Da un lato la difficoltà (soprattutto nelle fasi acute o post acute della patologia), di definire in modo accurato la prognosi e la risposta del paziente, dall’altra da un’esigenza assoluta per chi esercita la propria professione in modo cosciente (indipendentemente dalla fede che pratica) di condividere decisioni così difficili, essendo consapevoli che lo scopo della medicina è il bene della persona anche quando la possibilità della guarigione sembra non esserci più. 

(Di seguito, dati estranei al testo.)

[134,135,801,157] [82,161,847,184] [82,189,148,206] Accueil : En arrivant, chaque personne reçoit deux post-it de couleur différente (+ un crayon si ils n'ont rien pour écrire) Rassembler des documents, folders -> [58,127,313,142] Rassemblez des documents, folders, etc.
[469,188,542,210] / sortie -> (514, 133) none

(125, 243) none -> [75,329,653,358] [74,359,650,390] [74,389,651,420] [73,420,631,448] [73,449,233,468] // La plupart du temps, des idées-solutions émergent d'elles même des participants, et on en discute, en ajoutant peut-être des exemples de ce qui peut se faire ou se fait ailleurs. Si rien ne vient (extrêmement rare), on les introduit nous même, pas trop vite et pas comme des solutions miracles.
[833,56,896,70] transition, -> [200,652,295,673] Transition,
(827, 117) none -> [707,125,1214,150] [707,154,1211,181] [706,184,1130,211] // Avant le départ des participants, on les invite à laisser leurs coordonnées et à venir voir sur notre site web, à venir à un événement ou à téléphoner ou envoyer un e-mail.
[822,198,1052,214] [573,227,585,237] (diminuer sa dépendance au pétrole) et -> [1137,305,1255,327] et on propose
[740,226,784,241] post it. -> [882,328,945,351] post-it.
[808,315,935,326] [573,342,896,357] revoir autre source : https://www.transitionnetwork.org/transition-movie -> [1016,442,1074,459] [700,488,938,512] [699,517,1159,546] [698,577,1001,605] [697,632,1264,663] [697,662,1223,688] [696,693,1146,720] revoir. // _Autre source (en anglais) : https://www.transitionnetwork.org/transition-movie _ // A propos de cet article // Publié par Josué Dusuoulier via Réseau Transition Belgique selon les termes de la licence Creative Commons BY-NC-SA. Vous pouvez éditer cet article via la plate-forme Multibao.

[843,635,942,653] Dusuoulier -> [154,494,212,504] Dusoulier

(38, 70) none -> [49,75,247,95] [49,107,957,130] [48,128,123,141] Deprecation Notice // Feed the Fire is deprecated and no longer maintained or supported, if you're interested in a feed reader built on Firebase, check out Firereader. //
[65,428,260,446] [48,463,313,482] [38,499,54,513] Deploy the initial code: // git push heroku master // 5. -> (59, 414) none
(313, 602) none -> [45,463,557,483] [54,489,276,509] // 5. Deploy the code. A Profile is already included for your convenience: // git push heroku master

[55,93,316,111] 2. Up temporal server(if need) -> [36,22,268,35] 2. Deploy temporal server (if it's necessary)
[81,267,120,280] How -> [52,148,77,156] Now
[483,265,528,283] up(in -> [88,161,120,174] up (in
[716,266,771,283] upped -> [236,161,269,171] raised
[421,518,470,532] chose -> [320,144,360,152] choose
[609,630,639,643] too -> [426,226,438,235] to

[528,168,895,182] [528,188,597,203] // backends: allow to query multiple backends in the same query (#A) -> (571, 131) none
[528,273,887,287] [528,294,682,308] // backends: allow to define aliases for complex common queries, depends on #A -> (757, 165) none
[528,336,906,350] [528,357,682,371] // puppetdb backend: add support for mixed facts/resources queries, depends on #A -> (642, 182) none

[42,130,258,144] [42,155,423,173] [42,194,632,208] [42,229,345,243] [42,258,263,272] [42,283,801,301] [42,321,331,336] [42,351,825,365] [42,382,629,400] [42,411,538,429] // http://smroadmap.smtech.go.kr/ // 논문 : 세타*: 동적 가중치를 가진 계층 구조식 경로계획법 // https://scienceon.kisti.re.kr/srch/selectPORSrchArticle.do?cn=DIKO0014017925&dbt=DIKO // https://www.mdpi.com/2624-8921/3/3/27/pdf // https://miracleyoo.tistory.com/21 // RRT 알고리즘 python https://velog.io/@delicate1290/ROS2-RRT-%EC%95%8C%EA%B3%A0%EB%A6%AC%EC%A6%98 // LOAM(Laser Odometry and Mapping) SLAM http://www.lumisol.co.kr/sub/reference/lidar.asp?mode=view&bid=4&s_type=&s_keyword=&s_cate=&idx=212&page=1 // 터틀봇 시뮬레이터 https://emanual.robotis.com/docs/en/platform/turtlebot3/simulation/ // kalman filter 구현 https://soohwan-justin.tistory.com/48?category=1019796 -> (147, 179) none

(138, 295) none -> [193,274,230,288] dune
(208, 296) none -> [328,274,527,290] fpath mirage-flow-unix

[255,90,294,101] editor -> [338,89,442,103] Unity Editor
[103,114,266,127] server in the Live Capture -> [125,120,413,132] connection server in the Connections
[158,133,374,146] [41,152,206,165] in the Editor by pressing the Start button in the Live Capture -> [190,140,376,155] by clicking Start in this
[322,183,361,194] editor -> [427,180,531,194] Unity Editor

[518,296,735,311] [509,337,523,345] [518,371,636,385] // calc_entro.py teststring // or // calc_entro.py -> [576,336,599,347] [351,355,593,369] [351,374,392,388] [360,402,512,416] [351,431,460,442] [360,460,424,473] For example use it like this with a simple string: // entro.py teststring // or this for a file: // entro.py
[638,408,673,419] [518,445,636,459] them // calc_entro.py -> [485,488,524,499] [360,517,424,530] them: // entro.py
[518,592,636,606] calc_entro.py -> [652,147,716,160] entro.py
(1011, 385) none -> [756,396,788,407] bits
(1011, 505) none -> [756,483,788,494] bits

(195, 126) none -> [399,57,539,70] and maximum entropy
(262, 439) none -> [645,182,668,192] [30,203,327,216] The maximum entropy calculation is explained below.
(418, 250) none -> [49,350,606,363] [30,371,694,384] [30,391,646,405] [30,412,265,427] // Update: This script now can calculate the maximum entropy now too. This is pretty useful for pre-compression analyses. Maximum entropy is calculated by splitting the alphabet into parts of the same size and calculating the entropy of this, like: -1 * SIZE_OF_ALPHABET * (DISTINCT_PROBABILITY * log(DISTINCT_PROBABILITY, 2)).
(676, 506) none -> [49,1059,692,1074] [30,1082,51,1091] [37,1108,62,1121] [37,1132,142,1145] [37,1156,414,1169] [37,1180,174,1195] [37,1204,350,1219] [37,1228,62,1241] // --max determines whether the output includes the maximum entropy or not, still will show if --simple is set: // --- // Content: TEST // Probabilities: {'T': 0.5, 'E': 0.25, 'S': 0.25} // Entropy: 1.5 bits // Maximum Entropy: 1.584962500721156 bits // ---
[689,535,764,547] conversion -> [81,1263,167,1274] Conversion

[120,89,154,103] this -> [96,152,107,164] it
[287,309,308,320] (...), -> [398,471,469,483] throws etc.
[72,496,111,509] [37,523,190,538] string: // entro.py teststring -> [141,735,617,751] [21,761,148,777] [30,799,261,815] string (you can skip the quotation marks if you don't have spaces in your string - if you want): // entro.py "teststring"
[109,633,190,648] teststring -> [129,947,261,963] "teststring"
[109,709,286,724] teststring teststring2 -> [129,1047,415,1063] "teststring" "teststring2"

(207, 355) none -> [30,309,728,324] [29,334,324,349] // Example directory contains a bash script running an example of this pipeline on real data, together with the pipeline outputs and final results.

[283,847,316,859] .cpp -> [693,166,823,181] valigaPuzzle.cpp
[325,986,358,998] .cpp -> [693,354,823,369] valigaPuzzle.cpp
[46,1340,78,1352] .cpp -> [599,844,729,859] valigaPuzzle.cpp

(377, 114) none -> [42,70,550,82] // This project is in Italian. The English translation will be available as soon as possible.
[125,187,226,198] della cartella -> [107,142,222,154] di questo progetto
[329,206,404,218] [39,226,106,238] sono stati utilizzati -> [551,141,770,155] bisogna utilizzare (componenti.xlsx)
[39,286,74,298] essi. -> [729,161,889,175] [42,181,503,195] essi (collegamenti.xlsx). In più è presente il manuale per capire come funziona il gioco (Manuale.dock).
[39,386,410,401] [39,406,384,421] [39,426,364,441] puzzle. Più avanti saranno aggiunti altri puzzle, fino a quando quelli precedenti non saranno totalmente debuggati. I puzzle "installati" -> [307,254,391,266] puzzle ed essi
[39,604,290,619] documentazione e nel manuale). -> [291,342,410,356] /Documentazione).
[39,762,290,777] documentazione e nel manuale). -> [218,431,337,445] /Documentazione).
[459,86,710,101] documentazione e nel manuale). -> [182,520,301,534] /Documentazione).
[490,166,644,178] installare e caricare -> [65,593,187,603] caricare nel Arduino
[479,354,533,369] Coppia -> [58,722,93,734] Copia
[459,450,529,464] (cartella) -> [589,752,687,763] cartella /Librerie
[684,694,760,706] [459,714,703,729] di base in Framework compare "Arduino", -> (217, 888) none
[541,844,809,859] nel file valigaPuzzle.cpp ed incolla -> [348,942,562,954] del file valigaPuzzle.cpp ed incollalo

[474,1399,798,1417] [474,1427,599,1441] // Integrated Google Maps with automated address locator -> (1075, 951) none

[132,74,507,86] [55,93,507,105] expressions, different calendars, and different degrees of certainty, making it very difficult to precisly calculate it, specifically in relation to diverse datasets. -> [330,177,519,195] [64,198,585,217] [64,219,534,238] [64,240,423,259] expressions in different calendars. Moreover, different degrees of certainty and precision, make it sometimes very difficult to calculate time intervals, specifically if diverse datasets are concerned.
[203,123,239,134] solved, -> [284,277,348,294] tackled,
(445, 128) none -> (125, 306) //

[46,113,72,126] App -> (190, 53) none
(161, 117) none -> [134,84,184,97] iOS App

Non credo che in un grande ospedale con la tradizione del Careggi possa invece accadere quanto descritto dal caposala: sguardi ammiccanti, parole non dette tra operatori e parenti, una spruzzata di buonismo (meglio se cattolico), la descrizione della fragilità dei genitori rispetto allo sguardo più cinico di generi e nuore e poi via, pronti al grande salto. 



Ma alla fine dell’articolo (che non si capisce come possa avere avuto così grande risalto su Repubblica) tutto diventa chiaro! Eccolo, il richiamo allo scopo vero dell’intervista: la rivendicazione del diritto a decidere di terminare la propria vita e l’invocazione di una legge ad hoc. 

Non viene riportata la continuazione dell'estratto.